Akhirnya terjadi selisih pendapat antara kedua orang tersebut. Salah satu dari mereka tidak setuju melakukan penyembelihan bukan atas nama Allah, walaupun hanya sebuah lalat. Sedangkan yang satunya lagi tetap melakukannya. Akhirnya, sang musafir melakukan penyembelihan dibiarkan lewat, sedangkan yang satunya lagi yang sabar dalam pendirian meninggal dibunuh oleh sekelompok penjagal tersebut karena mempertahankan pendiriannya. Akhir dari kisah ini bahwa orang yang tidak menyembelih dihadiah surga oleh Allah, sedangkan yang satunya masuk ke dalam pedih-perihnya neraka. Subhanallah, hanya seekor lalat menjadi penyebab ujung penghidupan mereka.
Lalu, bagaimana dengan sebuah perjuangan? Bukankah pejuang disebut mujahid. Lalu mengapa kita harus berjuang? Hemat saya, pertanyaan awal sebelum kita dihamparkan pertanyaan di atas ialah untuk siapa kita berjuang? Mungkin itu. Apabila kita berjuang untuk manusia—maka hanya akan berakhir dengan kehampaan dan kesia-sian. Saya ingat sebuah kisah tentang tiga golongan yang masuk keneraka sebelum orang-orang kafir dilemparkan ke dalamnya. Golongan-golongan tersebut adalah golongan-golongan yang melakukan peibadatan untuk manusia—bukan Rabnya. Mereka adalah yang mengaji namun hanya ingin disebut seorang qari’ yang indah dan tartil suaranya; yang berperang namun hanya ingin disebut seorang mujahid yang syahid di jalan Allah; dan yang mengeluarkan harta namun hanya ingin disebut seorang yang ahli sedekah dan dermawan. Bagaimana dengan kita, untuk siapa kita berjuang?

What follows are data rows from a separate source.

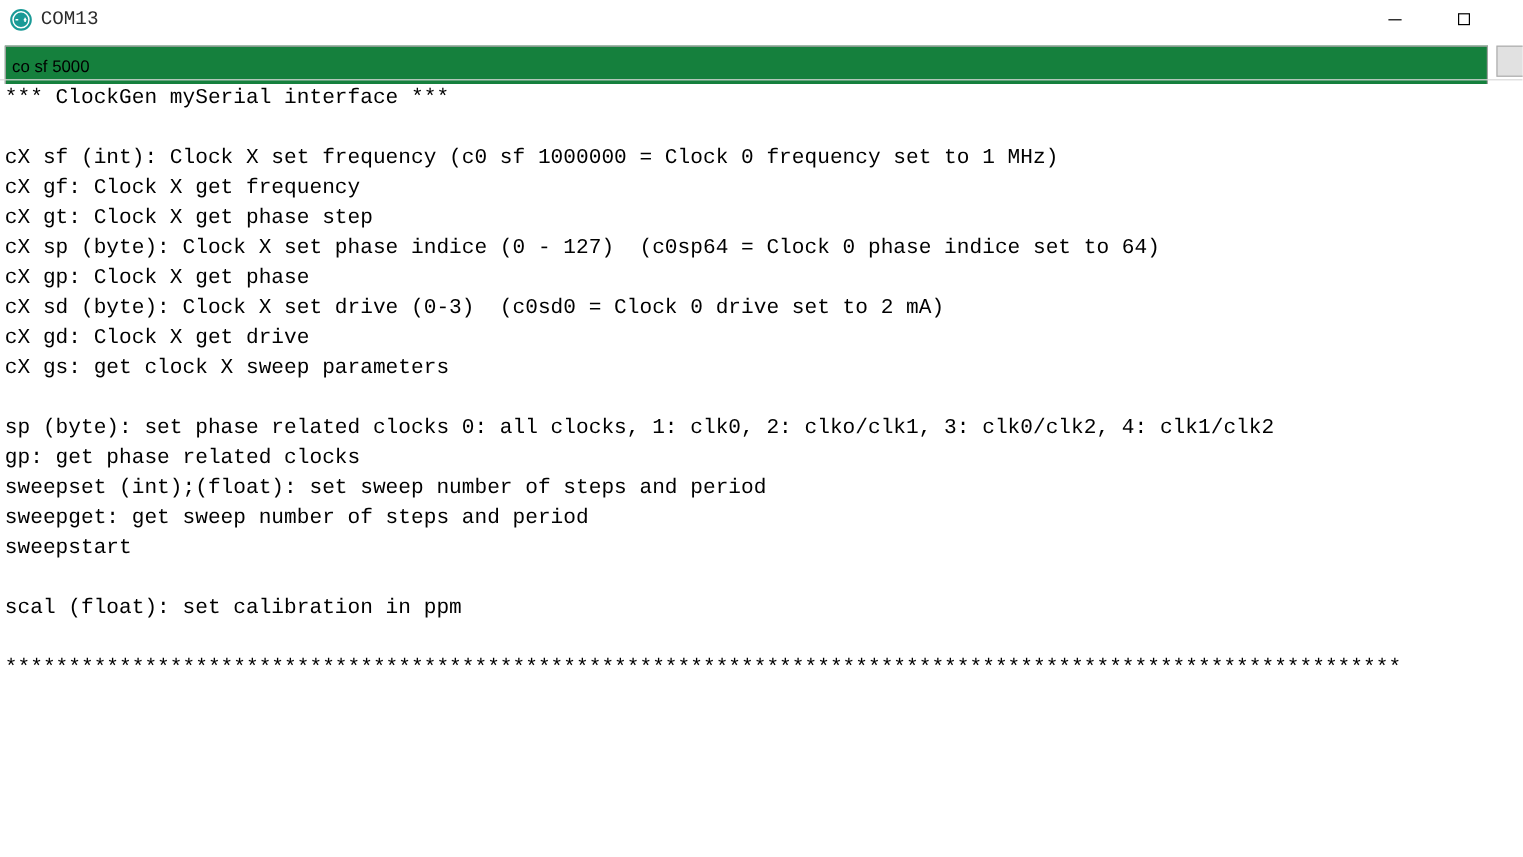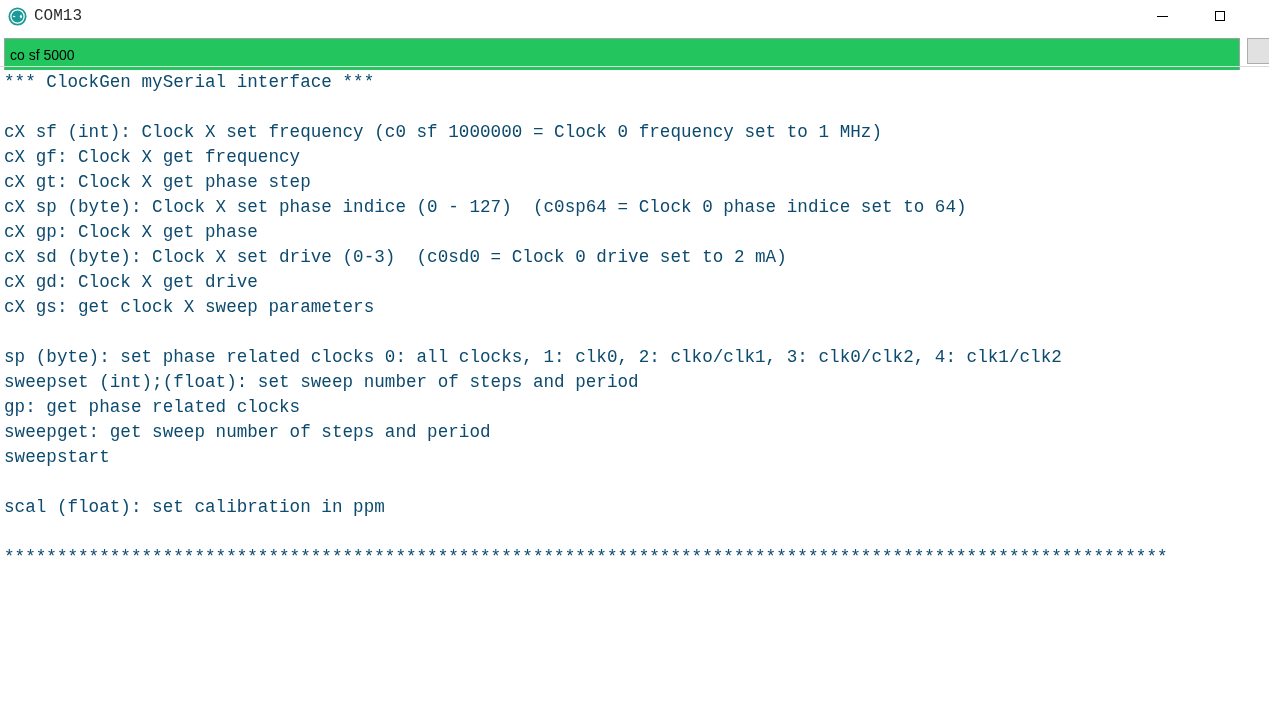"co sf 5000" #command-input { background: #22c55e -> #15803d }
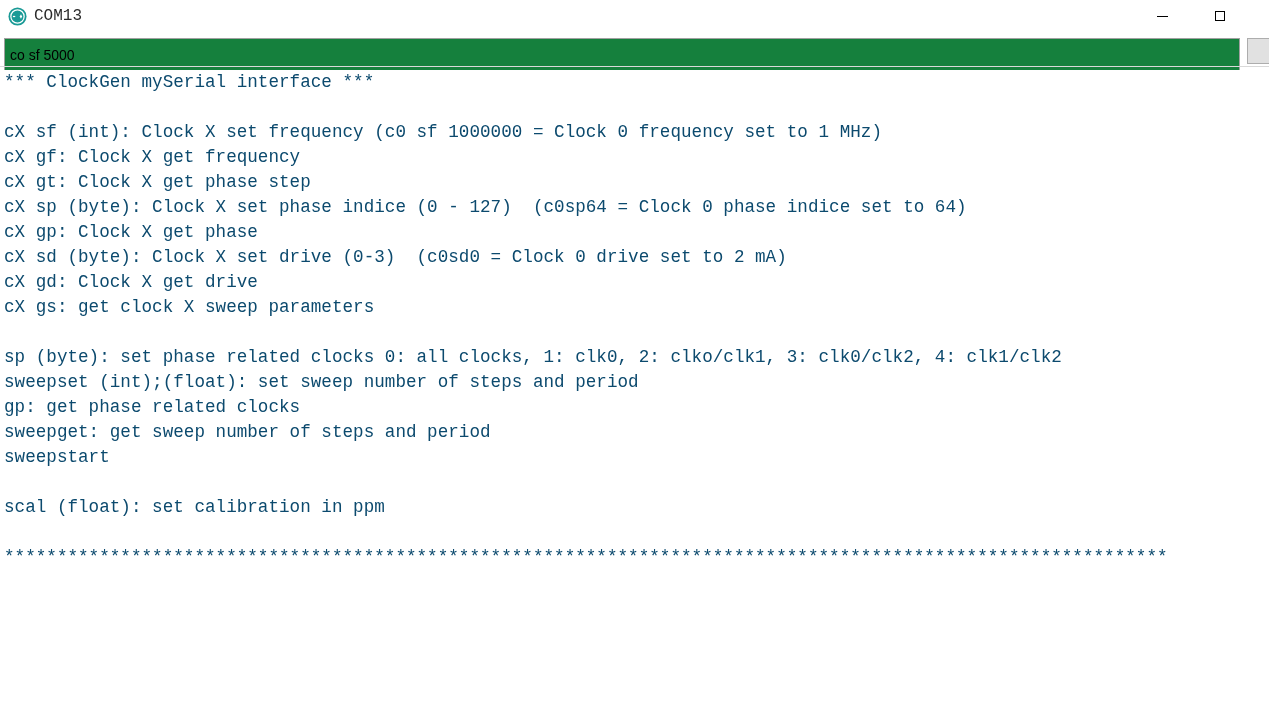"*** ClockGen mySerial interface ***" .console-line { color: #0c4a6e -> #000000 }
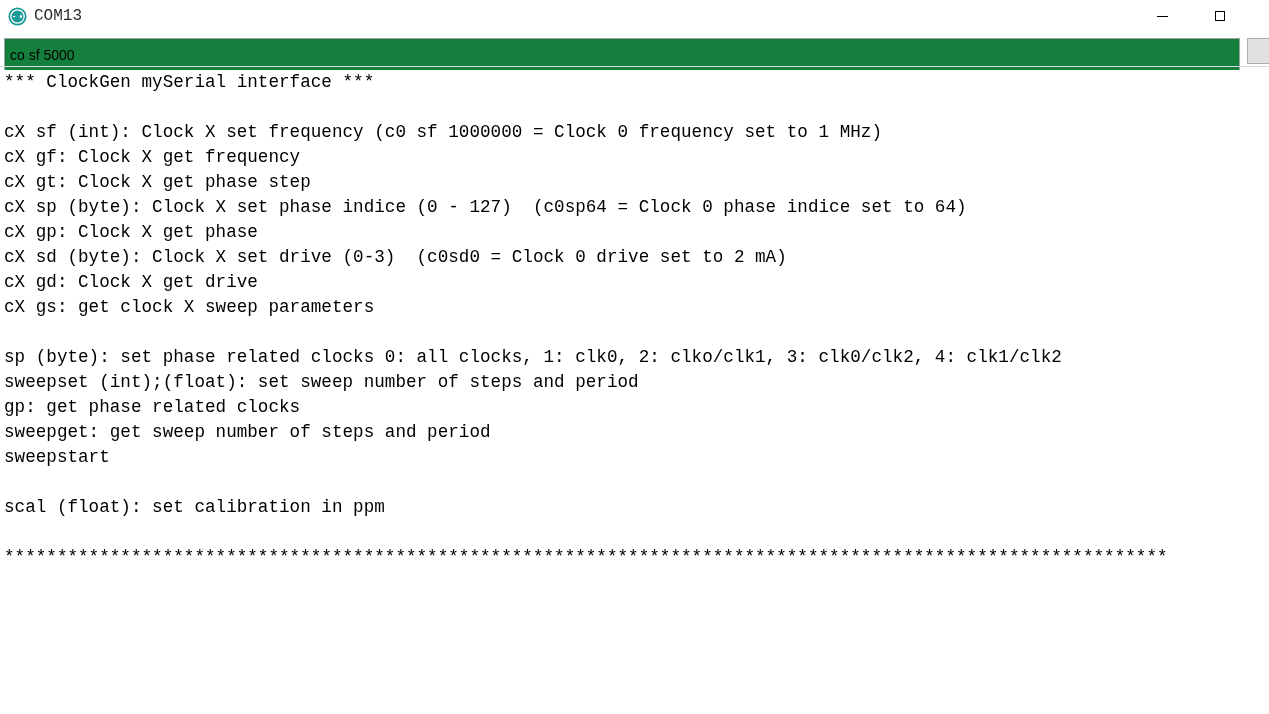"sweepset (int);(float): set sweep number" div.console-line { order: before "gp: get phase related clocks" -> after "gp: get phase related clocks" }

Tentu, kor kita berkata bahwa perjuangan yang dimaksud adalah dakwah ilallaah, bukan begitu wahai saudaraku? Kita menginginkan agar termasuk golongan yang menyeru kepada kebaikan, mencegah kemungkaran, dan beriman kepada Allah seperti yang dicakapkan oleh Allah dalam surah Al Imran ayat 104 dan 110 (pengikut generasi salaf). Apakah benar demikian? Atau ada maksud lain dibalik semua itu?
Pun, ketika jawabnya untuk Allah, apa yang telah kita lakukan selama ini? Ini pula pertanyaan yang biasa saya sampaikan pada diri sendiri? Apakah dengan mengajak ngobrol satu dua calon kader sudah disebut berjuang, atau sudah memiliki satu dua halaqah binaan juga sudah disebut berjuang? Atau lebih lagi dari itu semua? Allah yang menentukan dan kita patut berharap amalan sekecil apapun yang kita lakukan dinilai ibadah berujuang pahala oleh Allah Azza wa Jalla.
Man jadda wajada (siapa yang bersungguh-sungguh akan berhasil)
Saya takut apabila saya dikatakan pejuang (mujahid) namun tak sesuai dengan kenyataan dan meninggikan hati hingga meluruhkan semua amal ibadah kita. Seperti Imam Abu Hanifah ketika ia disebut ahli ibadah yang tidak tidur ketika malam, ia merasa ini tidaklah benar, akhirnya ia jadikan sebagai cambuk untuk benar-benar fokus beribadah ketika malam datang menyelimuti jagat. Bagaimana dengan saya, antum(na)? apakah kia telah memaksimalkan yang kita punya? Ataukah kita sibuk dengan game kita yang terhampar di berbagai media? Ataukah kita sibuk dengan serunya film kita? Ataukah sibuk tak jelas dengan akun jejaring sosial kita? Ataukah sibuk dengan setiap diskusi kita dengan teman yang lain yang selalu saja temanya tentang perempuan (laki-laki)? Ataukah lebih banyak porsi kita tidur dengan alasan istirahat sebelum berdakwah? Ataukah kita berasalan bahwa kita ini sibuk kuliah, ngajar, ibadah, dan sebaginya? Mungkin saya salah satunya, antum(na) juga mungkin demikian.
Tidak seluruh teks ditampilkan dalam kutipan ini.